### ASSIGNED TASK:
Please give the entries again in full and exactly, without any picture.

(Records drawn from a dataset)
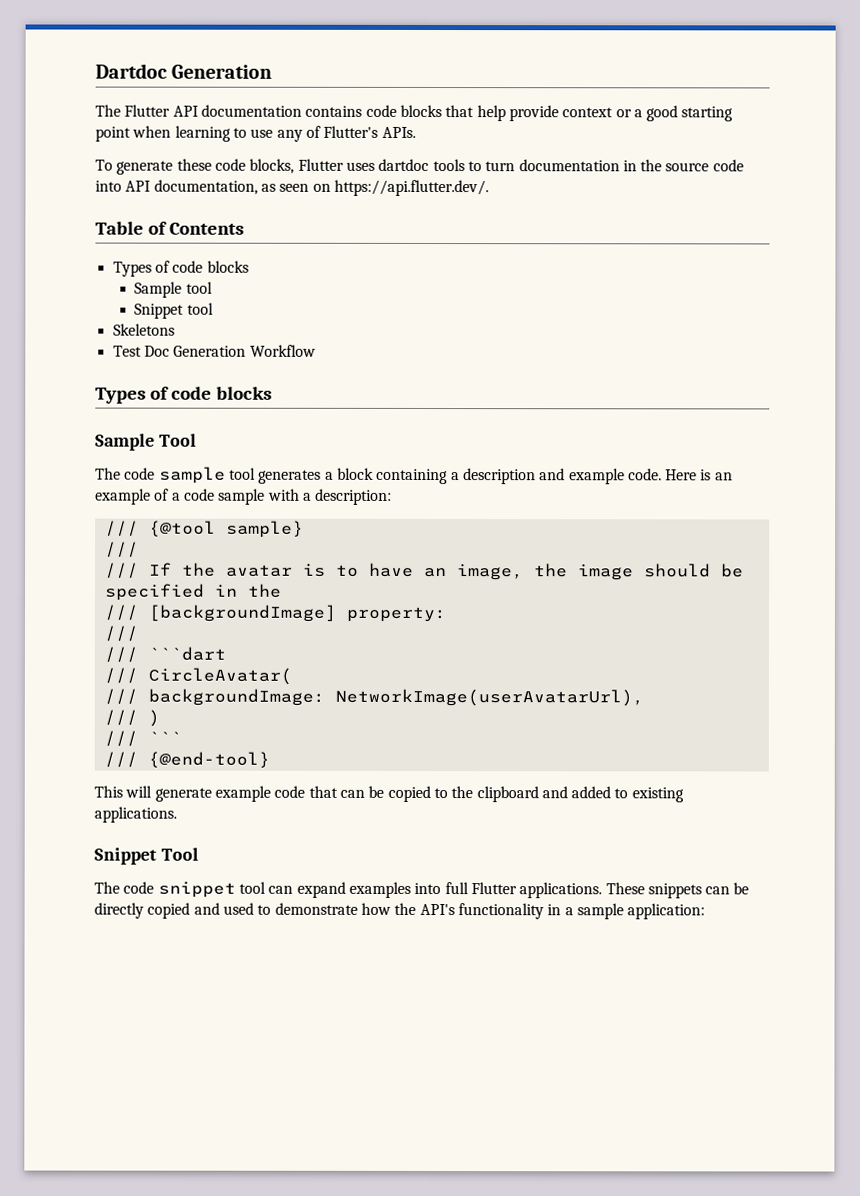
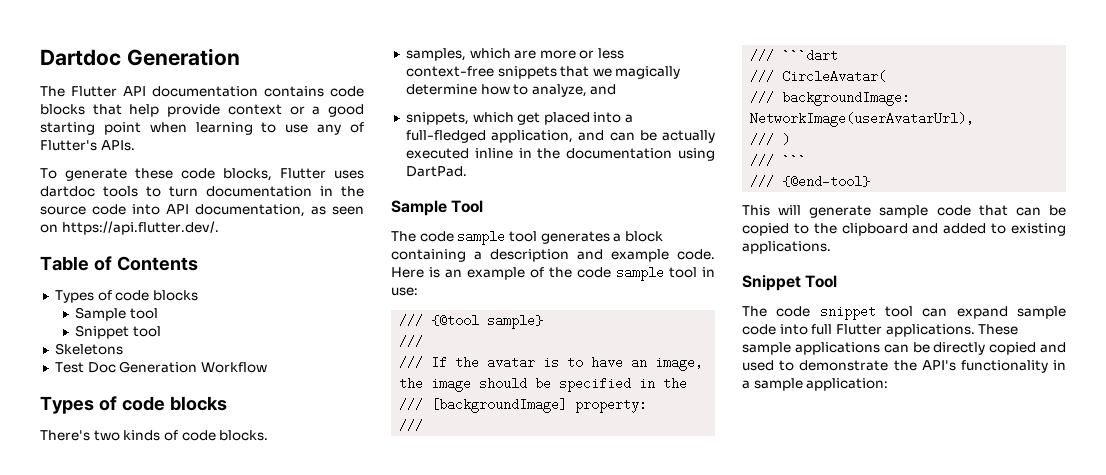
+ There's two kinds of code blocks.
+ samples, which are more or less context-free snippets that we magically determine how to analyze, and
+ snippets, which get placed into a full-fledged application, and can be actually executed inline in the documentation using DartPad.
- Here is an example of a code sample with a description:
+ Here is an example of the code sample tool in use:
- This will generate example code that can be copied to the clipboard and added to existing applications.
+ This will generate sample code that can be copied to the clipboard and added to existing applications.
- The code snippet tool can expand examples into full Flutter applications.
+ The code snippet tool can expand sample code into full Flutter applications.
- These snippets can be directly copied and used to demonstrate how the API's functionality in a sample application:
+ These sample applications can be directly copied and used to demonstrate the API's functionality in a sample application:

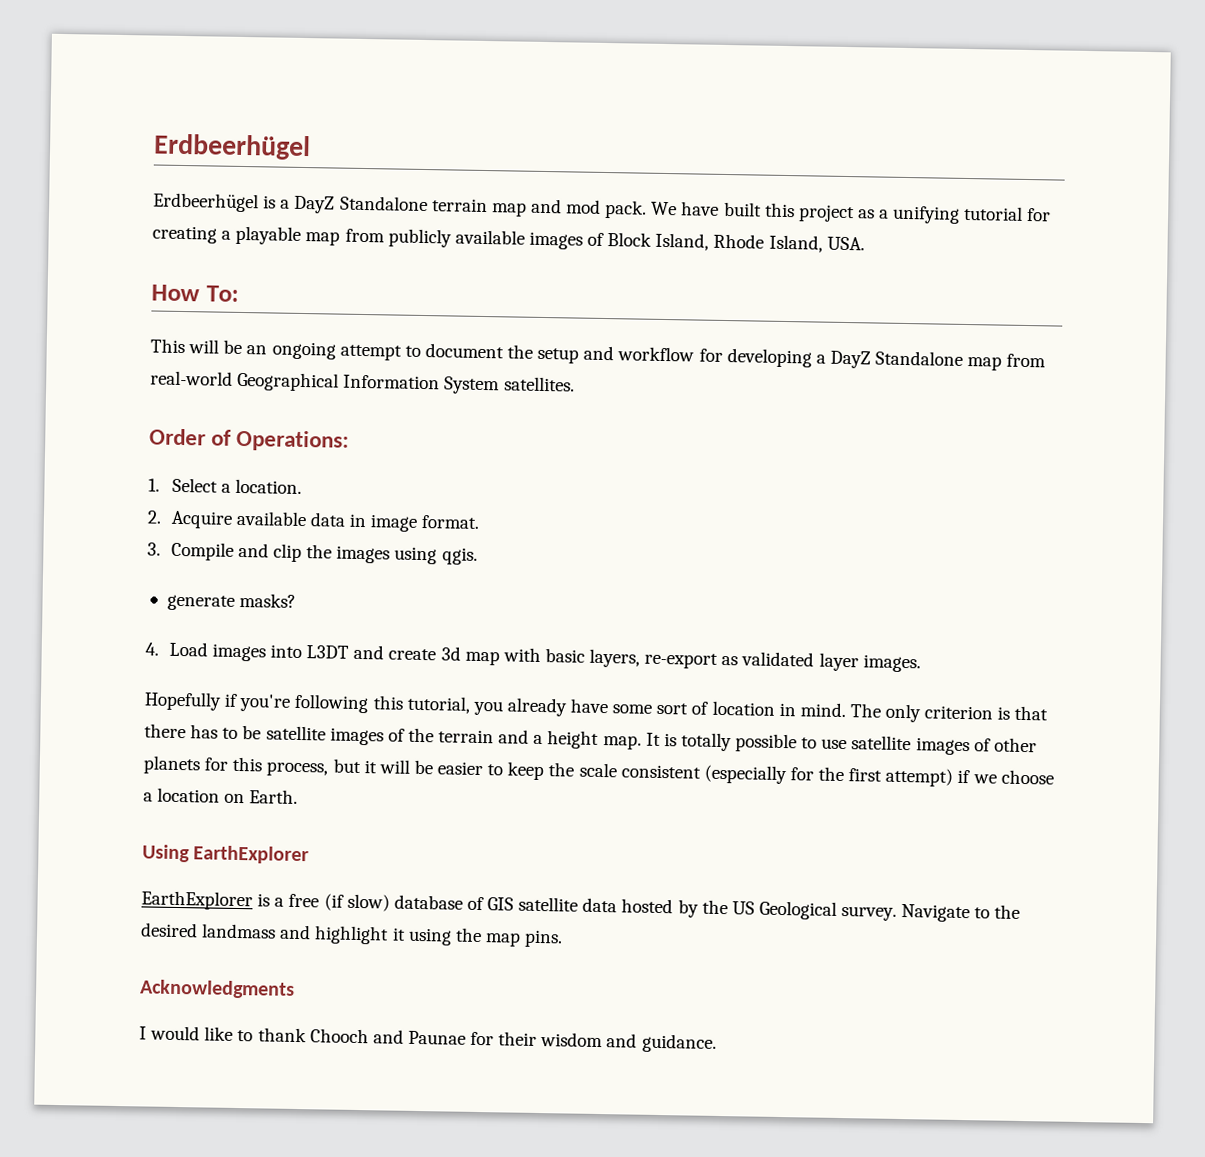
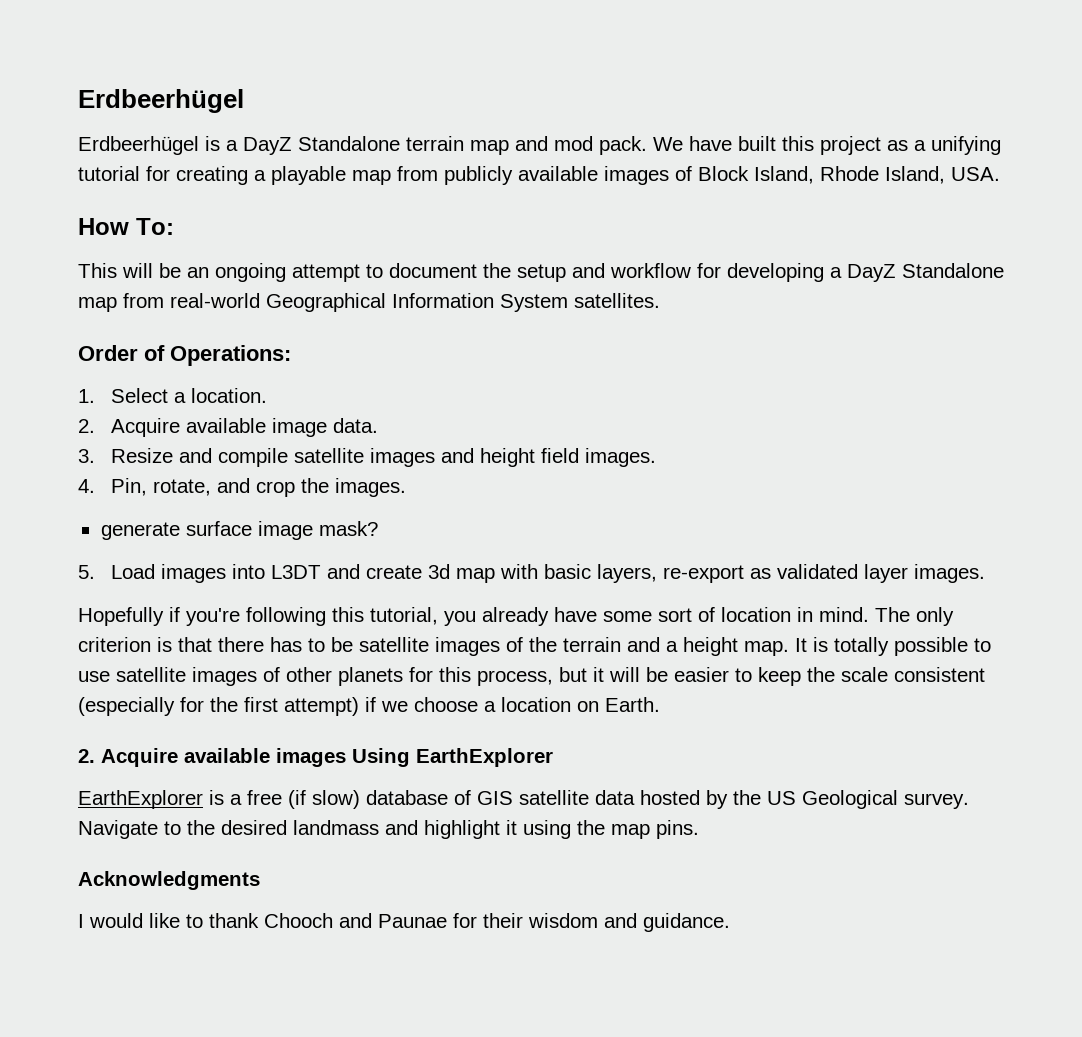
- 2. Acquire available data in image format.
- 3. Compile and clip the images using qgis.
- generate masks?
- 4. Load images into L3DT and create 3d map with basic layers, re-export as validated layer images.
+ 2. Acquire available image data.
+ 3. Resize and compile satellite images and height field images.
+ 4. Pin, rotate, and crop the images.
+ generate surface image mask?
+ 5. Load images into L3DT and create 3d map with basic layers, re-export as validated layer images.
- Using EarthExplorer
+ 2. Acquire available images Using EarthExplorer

### SOLUTION:
+ There's two kinds of code blocks.
+ samples, which are more or less context-free snippets that we magically determine how to analyze, and
+ snippets, which get placed into a full-fledged application, and can be actually executed inline in the documentation using DartPad.
- Here is an example of a code sample with a description:
+ Here is an example of the code sample tool in use:
- This will generate example code that can be copied to the clipboard and added to existing applications.
+ This will generate sample code that can be copied to the clipboard and added to existing applications.
- The code snippet tool can expand examples into full Flutter applications.
+ The code snippet tool can expand sample code into full Flutter applications.
- These snippets can be directly copied and used to demonstrate how the API's functionality in a sample application:
+ These sample applications can be directly copied and used to demonstrate the API's functionality in a sample application:

- 2. Acquire available data in image format.
- 3. Compile and clip the images using qgis.
- generate masks?
- 4. Load images into L3DT and create 3d map with basic layers, re-export as validated layer images.
+ 2. Acquire available image data.
+ 3. Resize and compile satellite images and height field images.
+ 4. Pin, rotate, and crop the images.
+ generate surface image mask?
+ 5. Load images into L3DT and create 3d map with basic layers, re-export as validated layer images.
- Using EarthExplorer
+ 2. Acquire available images Using EarthExplorer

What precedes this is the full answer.